To extend the analogy, you typically wouldn't perform at Carnegie Hall during your middle school years. Listen, I teach middle school and have sat through plenty of band and orchestra concerts. The only people paying to hear those performances are doting parents, and even then some bring earplugs. Why? Because students are practicing their way through their million hours of crap...and very few make it to the level of performance mastery.
Of course, there are child prodigies in music. They get to go to Carnegie Hall without a million hours of practice (though they'll still put in thousands of hours behind closed doors, believe me.). But here's where the analogy breaks down. There are no child prodigies when it comes to writing.
Writing is not like music (which is based on mathematics and involves symbol and pattern recognition). Writing starts as a language acquisition skill (both oral and aural) that must then be turned into symbols (writing) and coherence (meaning). So while music can be grasped quickly by developing brains and then reproduced by young vocal chords, writing has an extra - and quite difficult - step connected with it. Translation. As humans, we're wired for both music and language; but we have to learn to write.
Now I believe we are wired to learn to write, but that's the extra step I'm talking about - we can learn to translate the words in our head to the paper in our hand.
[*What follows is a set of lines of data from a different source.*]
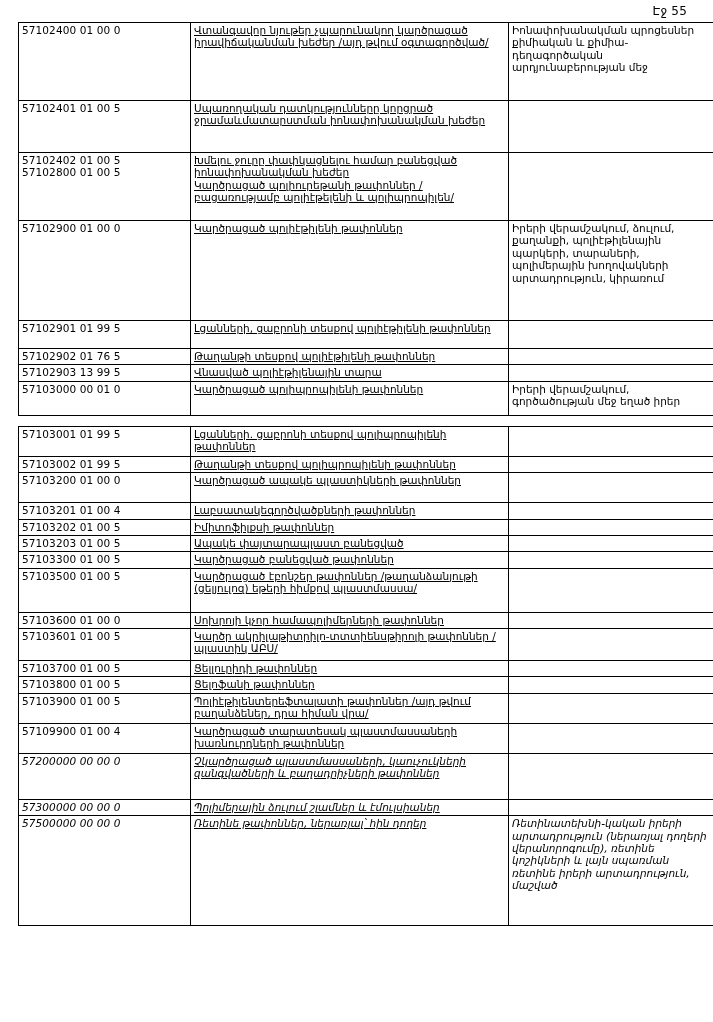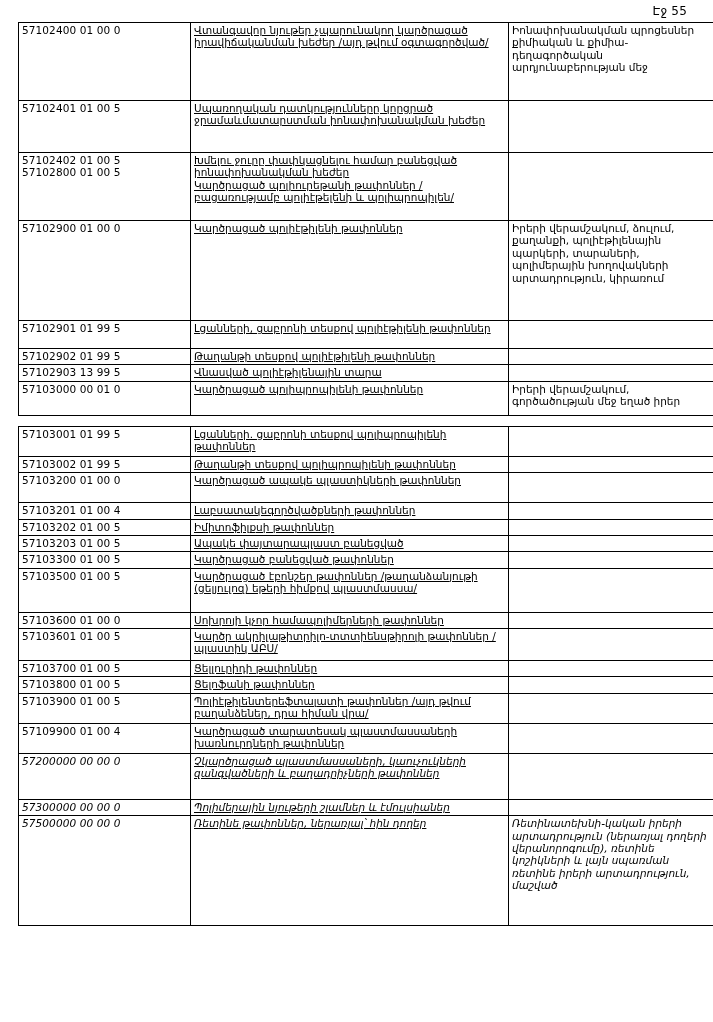--- a/index.html
+++ b/index.html
@@ -114,7 +114,7 @@
       </tr>
 
       <tr>
-        <td class="code">57102902 01 99 5</td>
+        <td class="code">57102902 01 76 5</td>
         <td class="name">Թաղանթի տեսքով պոլիէթիլենի թափոններ</td>
         <td class="desc"></td>
       </tr>

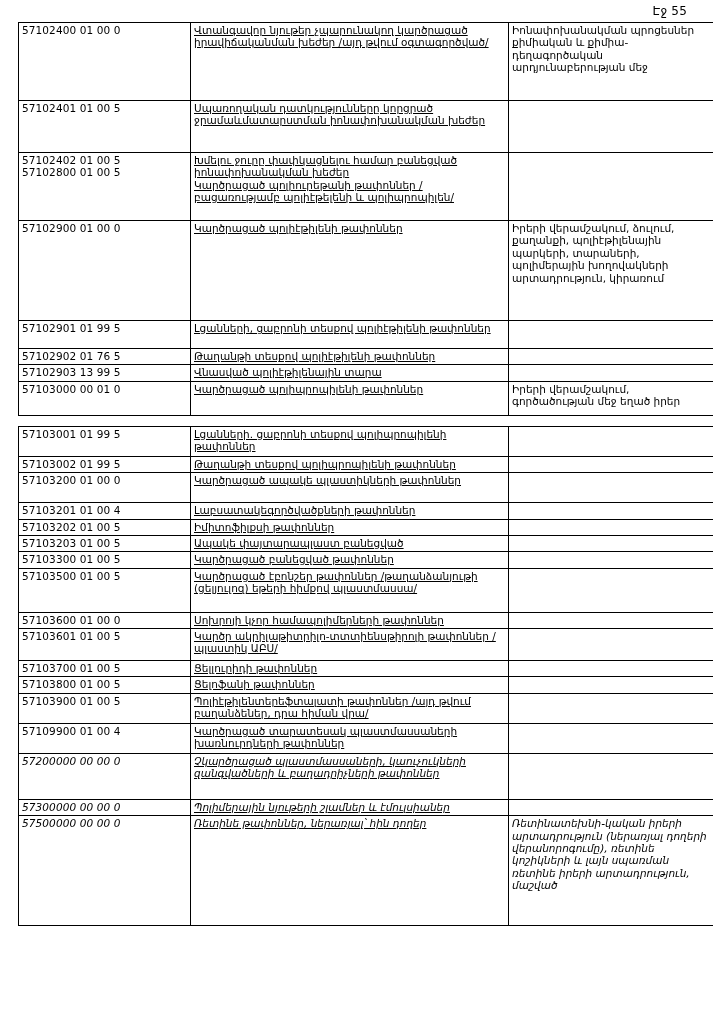--- a/index.html
+++ b/index.html
@@ -229,7 +229,7 @@
 
       <tr>
         <td class="code italic">57300000 00 00 0</td>
-        <td class="name italic">Պոլիմերային նյութերի շլամներ և էմուլսիաներ</td>
+        <td class="name italic">Պոլիմերային ձուլում շլամներ և էմուլսիաներ</td>
         <td class="desc italic"></td>
       </tr>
But it's harder than simply humming a tune we heard on the radio. We pick up language and music naturally - it's in our nature - and given enough time, cultivation, and encouragement, we can learn to translate language into meaningful sentences.
Which means I believe we all have within us the ability to grow as writers. This brings up the old question, are writers born? Sure! Everyone is born. (grin) Now I admit, some may have a particular bent for written communication and can advance more quickly to the level of competence and mastery. (And if pressed, I suppose there might be a child prodigy novelist out there - though since much of literature is based on life experience, past literary allusions, and incorporates universal human themes, I think a 6 year old would be hard pressed to write anything with much complexity; see Piaget.)
But I also believe, if one pays attention during the million words of crap phase, then most people can become wonderfully competent storytellers. It's a skill that can be developed. Where am I in this process to becoming a competent writer? Well, I've passed the million word mark (not all of it fiction) and feel I'm capable of structuring a story worth reading. But then, I'm biased - in fact, we're probably all terrible judges of our own abilities. Some writers are in their first 100,000 words and think everything they've written is golden. That's because we don't know what we don't know about writing at that stage.
So I admit, I'm blind in many areas of my chosen craft - that's why I bought two more writing books this Christmas. I want to keep learning and growing. Ultimately, however, the best way to find out if we're getting better is simply to go ahead and write, let others read it, and go from there. Which is pretty much my plan this next year. A New Year! Time to reflect and strategize: Where are you at in your million words? And what are your plans to improve in 2014?